Il bambino è una persona ‘originale’, cioè una persona che potrà acquisire uno sviluppo pieno esclusivamente se gli sarà consentita l’acquisizione di un’identità propria, che lo porterà a diventare qualcuno “mai esistito prima (nemmeno nell’immaginazione di chi lo ama o lo ha messo al mondo o lo sogna conforme a modelli ideali percepiti come assoluti). Un buon  genitore rispetta il ‘progetto’  misterioso nascosto nel seme originario di ogni figlio, non lo considera figlio di sua proprietà, ma ‘figlio della vita’ stessa, di quella vita in cui dovrà, un giorno, inserirsi autonomamente e da protagonista, abbandonando la matrice psicologica genitoriale in cui è cresciuto.”[3]

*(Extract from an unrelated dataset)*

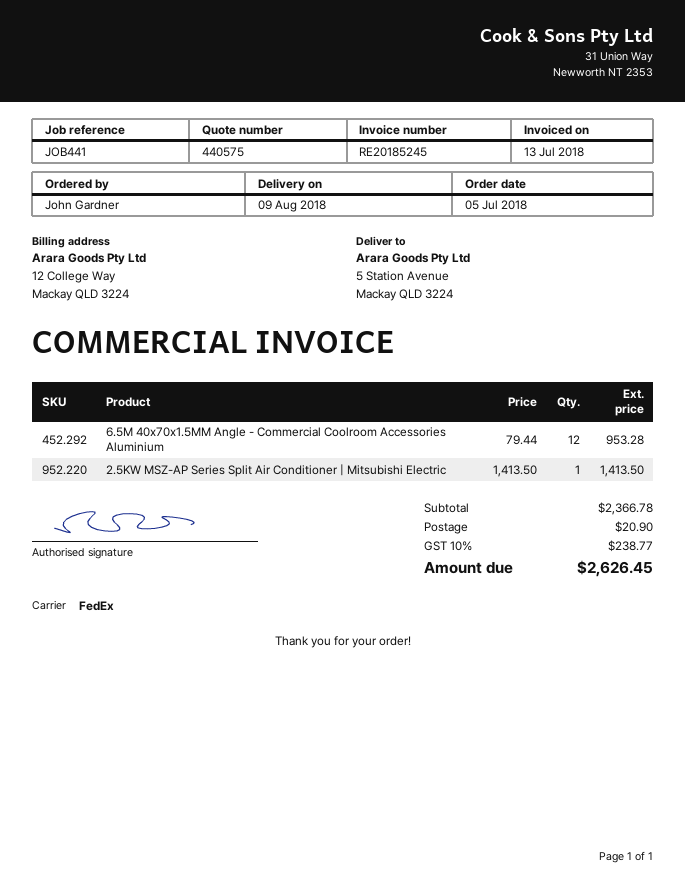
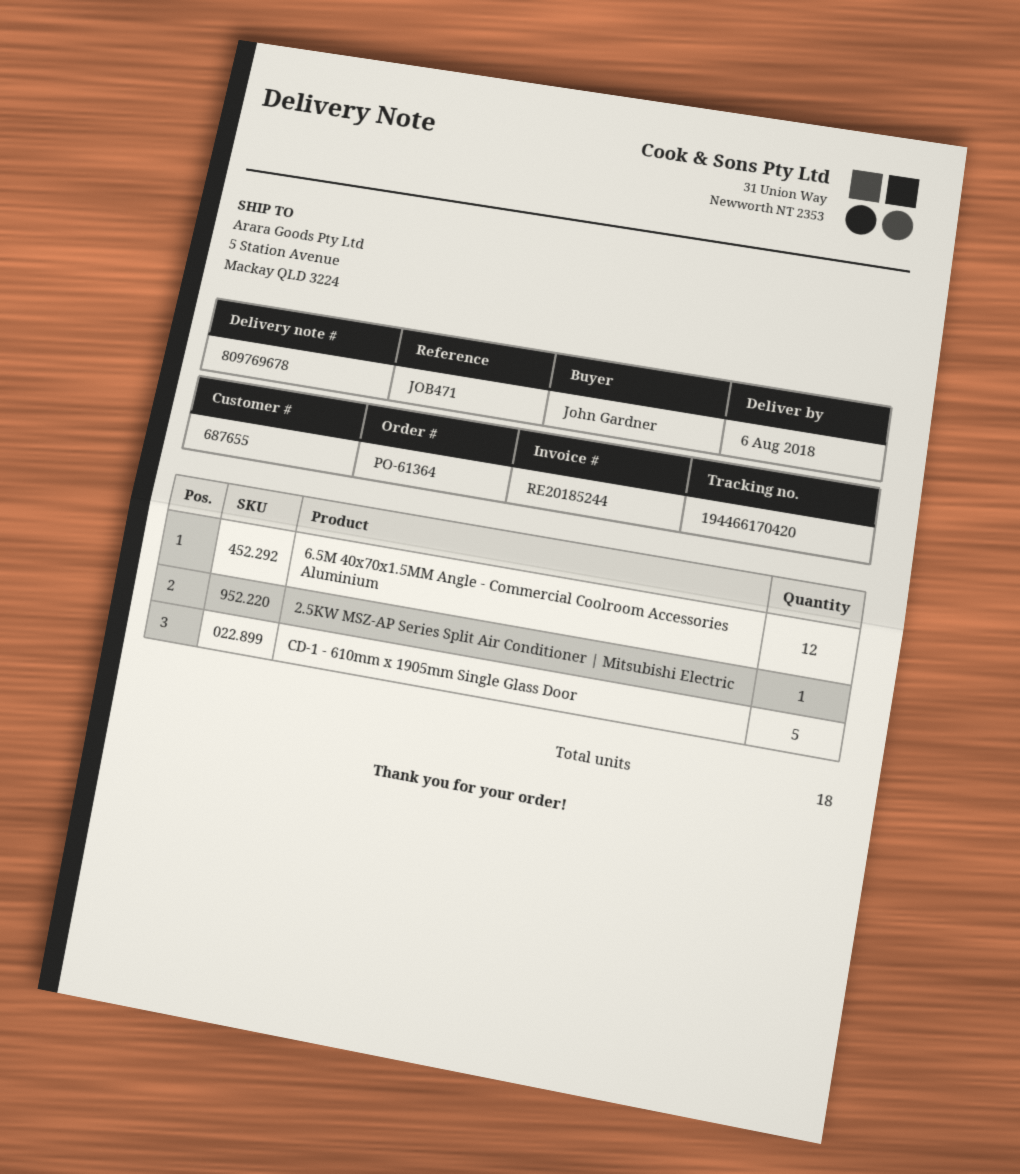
delivery date: 2018-08-09 -> 2018-08-06
invoice number: RE20185245 -> RE20185244
reference: JOB441 -> JOB471
CD-1 - 610mm x 1905mm Single Glass Door: none -> 5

“La genitorialità – afferma la Prof.ssa Vanna Jori, docente  di Pedagogia alla Cattolica di Milano – è il primo progetto pedagogico: progetto per sé dei singoli attraverso le relazioni familiari; progetto di coppia nella relazione col partner per compiere un percorso comune; progetto per il figlio, che poi diviene progetto con il figlio attraverso una perenne mediazione tra le aspettative nei suoi confronti  e ciò che il figlio quotidianamente, con margini sempre crescenti di autonomia, sceglie per sé.”[4]

Un proverbio del Québec (Canada) recita che “i genitori possono regalare ai figli solo due cose: le radici e le ali”.[5]

Essere padre e madre è ‘stare accanto’ al figlio in tutte le fasi del suo sviluppo: nella primissima età essendo di protezione, guida e stimolo al bambino per la conoscenza di se stesso e del mondo in cui si trova a vivere, utilizzando le superiori capacità fisiche e psichiche di cui si è dotati in quanto adulti; successivamente, fungendo da supporto per il distacco psicologico dalla famiglia e per le esperienze di graduale inserimento nell’ambiente extrafamiliare e l’acquisizione dell’autonomia personale.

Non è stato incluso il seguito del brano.